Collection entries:
---*---

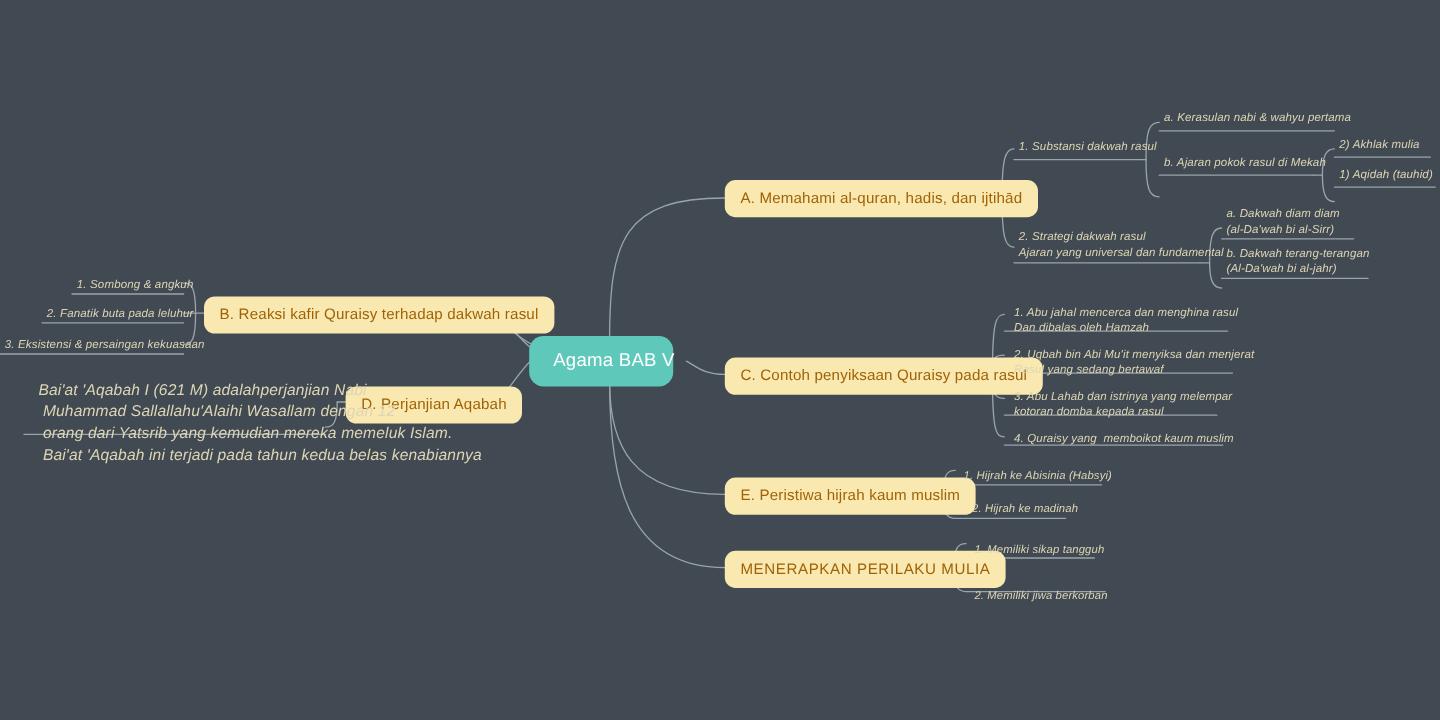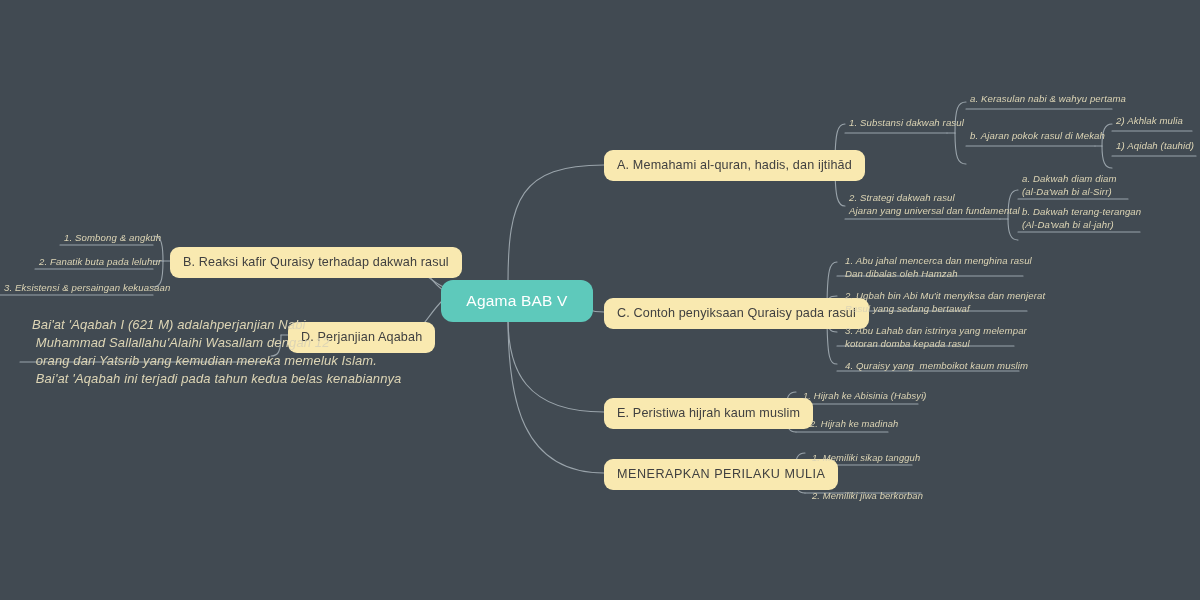--- a/index.html
+++ b/index.html
@@ -31,21 +31,21 @@
     color: #ffffff;
     border-radius: 12px;
     font-size: 15.5px;
     padding: 11px 20px;
     letter-spacing: 0.2px;
     text-align: center;
   }
   
   .pill {
     background: #f9e9b0;
-    color: #404040;
+    color: #a16207;
     border-radius: 9px;
     font-size: 12.6px;
     padding: 7px 13px 8px 13px;
     letter-spacing: 0.15px;
     text-align: right;
   }
   .pill.caps { letter-spacing: 0.5px; }
   
   .leaf {
     color: #ddd5b5;
@@ -135,21 +135,21 @@
       <path d="M796 432 L 888 432"></path>
 
       <path d="M788 473 L 795 473"></path>
       <path d="M795 473 C 795 457 798 453 805 453"></path>
       <path d="M795 473 C 795 489 798 493 805 493"></path>
       <path d="M805 465 L 912 465"></path>
       <path d="M805 493 L 921 493"></path>
     </g>
   </svg>
 
-  <div class="node root" style="left:441px; top:280px; width:152px;">Agama BAB V</div>
+  <div class="node root" style="left:441px; top:280px; width:120px;">Agama BAB V</div>
 
   <div class="node pill" style="left:604px; top:150px;">A. Memahami al-quran, hadis, dan ijtihād</div>
 
   <div class="node leaf mid leftal" style="left:845px; top:114px;">1. Substansi dakwah rasul</div>
   <div class="node leaf mid leftal" style="left:966px; top:90px;">a. Kerasulan nabi &amp; wahyu pertama</div>
   <div class="node leaf mid leftal" style="left:966px; top:127px;">b. Ajaran pokok rasul di Mekah</div>
   <div class="node leaf mid leftal" style="left:1112px; top:112px;">2) Akhlak mulia</div>
   <div class="node leaf mid leftal" style="left:1112px; top:137px;">1) Aqidah (tauhid)</div>
 
   <div class="node leaf mid leftal" style="left:845px; top:189px;">2. Strategi dakwah rasul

---*---

To do |
Keep only those lines of the records that hold "letter", and return them.

Exercise answer |
     letter-spacing: 0.2px;
     letter-spacing: 0.15px;
   .pill.caps { letter-spacing: 0.5px; }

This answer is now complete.